Data excerpts
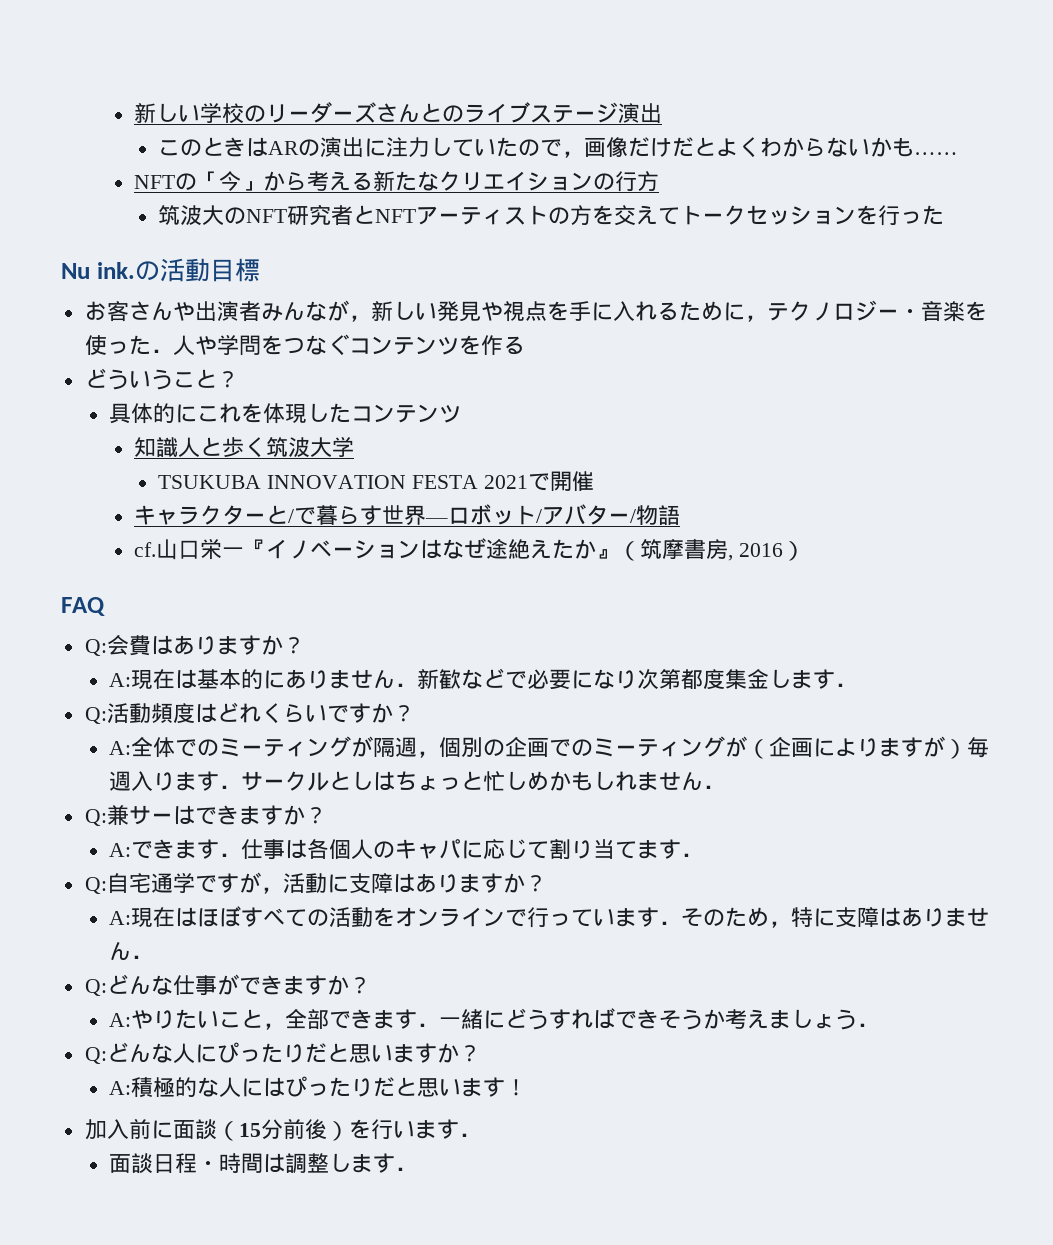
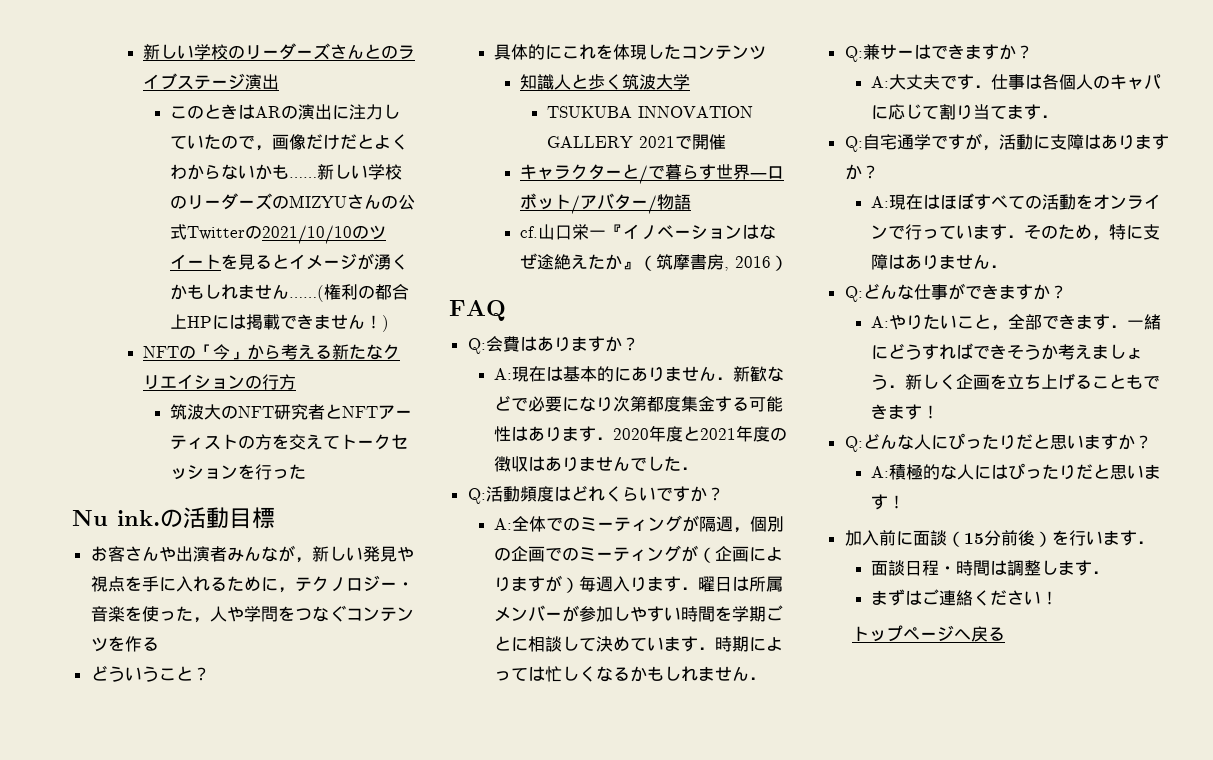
+ 新しい学校のリーダーズのMIZYUさんの公式Twitterの2021/10/10のツイートを見るとイメージが湧くかもしれません……(権利の都合上HPには掲載できません！)
- お客さんや出演者みんなが，新しい発見や視点を手に入れるために，テクノロジー・音楽を使った．人や学問をつなぐコンテンツを作る
+ お客さんや出演者みんなが，新しい発見や視点を手に入れるために，テクノロジー・音楽を使った，人や学問をつなぐコンテンツを作る
- TSUKUBA INNOVATION FESTA 2021で開催
+ TSUKUBA INNOVATION GALLERY 2021で開催
- A:現在は基本的にありません．新歓などで必要になり次第都度集金します．
+ A:現在は基本的にありません．新歓などで必要になり次第都度集金する可能性はあります．2020年度と2021年度の徴収はありませんでした．
- A:全体でのミーティングが隔週，個別の企画でのミーティングが（企画によりますが）毎週入ります．サークルとしはちょっと忙しめかもしれません．
+ A:全体でのミーティングが隔週，個別の企画でのミーティングが（企画によりますが）毎週入ります．曜日は所属メンバーが参加しやすい時間を学期ごとに相談して決めています．時期によっては忙しくなるかもしれません．
- A:できます．仕事は各個人のキャパに応じて割り当てます．
+ A:大丈夫です．仕事は各個人のキャパに応じて割り当てます．
- A:やりたいこと，全部できます．一緒にどうすればできそうか考えましょう．
+ A:やりたいこと，全部できます．一緒にどうすればできそうか考えましょう．新しく企画を立ち上げることもできます！
+ まずはご連絡ください！
+ トップページへ戻る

▸ THE PROBLEM:
Reproduce these records exactly, but not the pictures.

▸ ANSWER TO THE PROBLEM:
+ 新しい学校のリーダーズのMIZYUさんの公式Twitterの2021/10/10のツイートを見るとイメージが湧くかもしれません……(権利の都合上HPには掲載できません！)
- お客さんや出演者みんなが，新しい発見や視点を手に入れるために，テクノロジー・音楽を使った．人や学問をつなぐコンテンツを作る
+ お客さんや出演者みんなが，新しい発見や視点を手に入れるために，テクノロジー・音楽を使った，人や学問をつなぐコンテンツを作る
- TSUKUBA INNOVATION FESTA 2021で開催
+ TSUKUBA INNOVATION GALLERY 2021で開催
- A:現在は基本的にありません．新歓などで必要になり次第都度集金します．
+ A:現在は基本的にありません．新歓などで必要になり次第都度集金する可能性はあります．2020年度と2021年度の徴収はありませんでした．
- A:全体でのミーティングが隔週，個別の企画でのミーティングが（企画によりますが）毎週入ります．サークルとしはちょっと忙しめかもしれません．
+ A:全体でのミーティングが隔週，個別の企画でのミーティングが（企画によりますが）毎週入ります．曜日は所属メンバーが参加しやすい時間を学期ごとに相談して決めています．時期によっては忙しくなるかもしれません．
- A:できます．仕事は各個人のキャパに応じて割り当てます．
+ A:大丈夫です．仕事は各個人のキャパに応じて割り当てます．
- A:やりたいこと，全部できます．一緒にどうすればできそうか考えましょう．
+ A:やりたいこと，全部できます．一緒にどうすればできそうか考えましょう．新しく企画を立ち上げることもできます！
+ まずはご連絡ください！
+ トップページへ戻る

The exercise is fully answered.